JR’s Not-So-Literal Blog

My Family Is Insane, Which Explains Why I Am Insane Too

Posted in Uncategorized by notsoliteral on December 24, 2009

I’m home in Massachusetts now staying at my mom’s apartment in Worcester. The flights home were pretty horrible, but I’m glad I didn’t have to spend the night in the airport or spend dough on a hotel.

I got home at 2AM and was greeted by my grandmother who recently had a heart attack. She lives downstairs from my mother. Her and my grandfather own the building and it’s where I grew up. Some pretty unsavory people have come into and out of my life with this apartment building being the backdrop for most of my pre-adult and some of my adult memories.

I guess I sort of left this place in a hurry when I went to college, then got a job in Boston and then eventually got hired at Brazen Careerist. I never meant to be an escapist, but my desires and aspirations seem to lead me away from here, so I don’t try to fight it too much.

What I do try to fight is the tendency to distance myself from family and friends. When I get wrapped up in my busy work life, I forget to call, I don’t come home much and I can be generally neglectful to everyone including myself. It’s funny, I start working out again and suddenly the other things that I should be doing start happening again. The law of attraction is pretty useful at times.

So when I saw my grandmother, I was really happy. I got a little choked up but didn’t want to cry my first time seeing her in 3 months. I told my sister on the ride home from the airport that when my mom called me the morning my grandmother had her heart attack, my entire life flashed before my eyes. I was convinced she was going to die. I was absolutely certain she wasn’t going to make it through surgery. I actually went into work and tried to stay busy until I got an update from my mother or sister saying what the results of her stint procedure were.

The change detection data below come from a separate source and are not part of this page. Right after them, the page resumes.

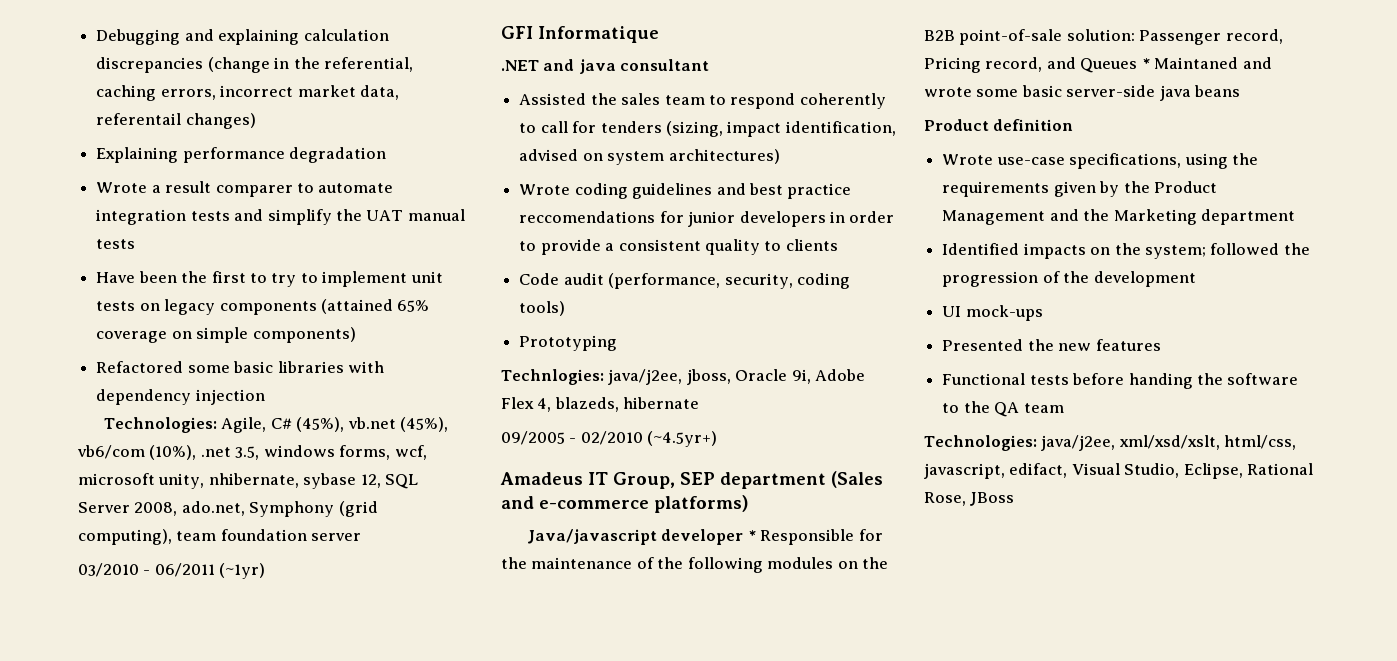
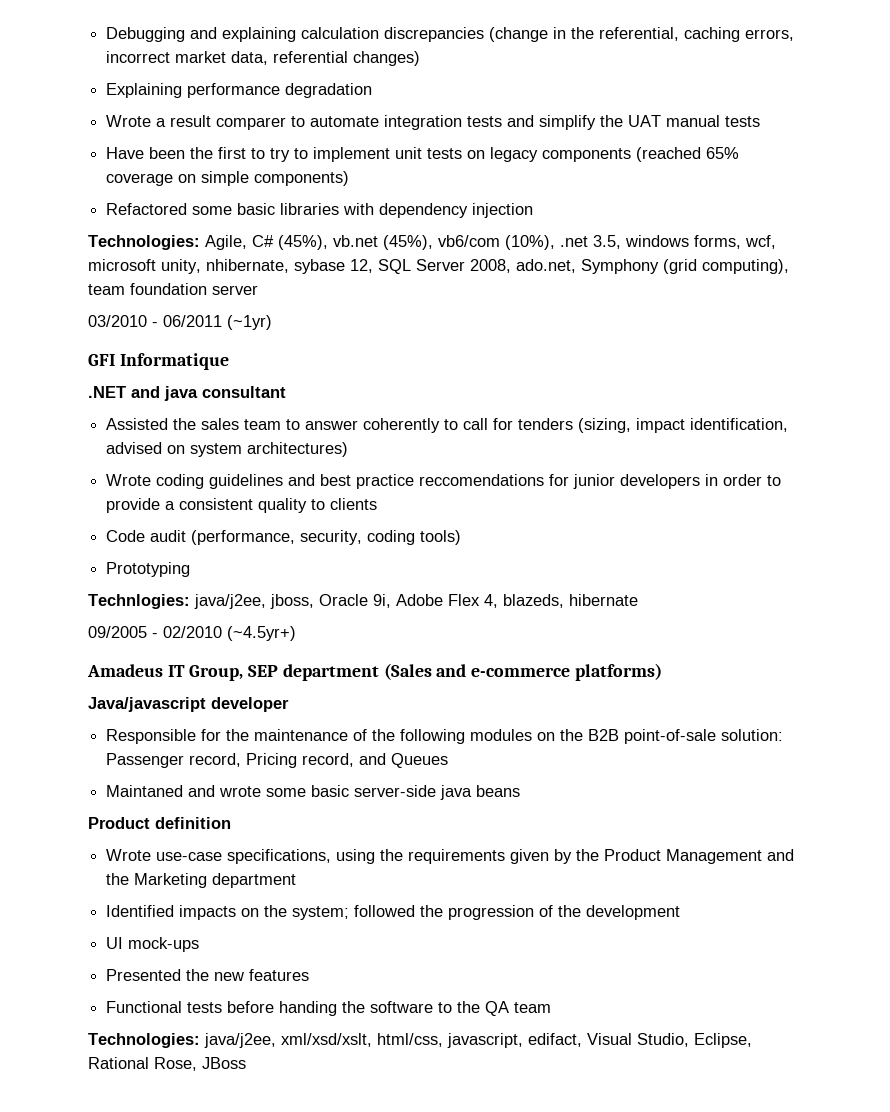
- Debugging and explaining calculation discrepancies (change in the referential, caching errors, incorrect market data, referentail changes)
+ Debugging and explaining calculation discrepancies (change in the referential, caching errors, incorrect market data, referential changes)
- Have been the first to try to implement unit tests on legacy components (attained 65% coverage on simple components)
+ Have been the first to try to implement unit tests on legacy components (reached 65% coverage on simple components)
- Assisted the sales team to respond coherently to call for tenders (sizing, impact identification, advised on system architectures)
+ Assisted the sales team to answer coherently to call for tenders (sizing, impact identification, advised on system architectures)
- Java/javascript developer * Responsible for the maintenance of the following modules on the B2B point-of-sale solution: Passenger record, Pricing record, and Queues * Maintaned and wrote some basic server-side java beans
+ Java/javascript developer
+ Responsible for the maintenance of the following modules on the B2B point-of-sale solution: Passenger record, Pricing record, and Queues
+ Maintaned and wrote some basic server-side java beans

She made it out of surgery and I was relieved. I was also cursing myself for becoming distant and resentful of my familial craziness put any distance between my beloved grandparents and myself. Right before her surgery, I got my gramma on the phone because my mom told me to. She sounded bad and weak and I just wanted to tell her I loved her no matter what while I still had the chance. She said she loved me too and that she was going to be fine because she always survives these kinds of things. Then said she was going to let me go because the doctors were coming in. As she hung up the phone I was in the middle of saying I love you one more time and I crumbled into heavy sobs alone in my apartment. I was convinced that would be the last time I ever talked to my grandmother again.

I got a text from my sister later that afternoon saying my grandmother did well in surgery and that she was probably going to be okay. I took a deep breath and sent a ‘thank you’ above to whomever or whatever was listening.

Later that day when I got out of some meetings I talked to my mom and was asking lots of questions about what happened and what was going to happen moving forward. I was anxious and my mom was being vague. I started to get upset because I wanted to be mentally prepared (as much as I could be) for what was next. She just kept telling me “I know you feel bad for not being here. I know you feel bad for leaving home. Don’t. Just, don’t”

She was right. I’ve never totally coped with my own desires to move on and do big things wherever I please and the ever-present feeling that I’m abandoning the people who raised me, my mom and grandparents.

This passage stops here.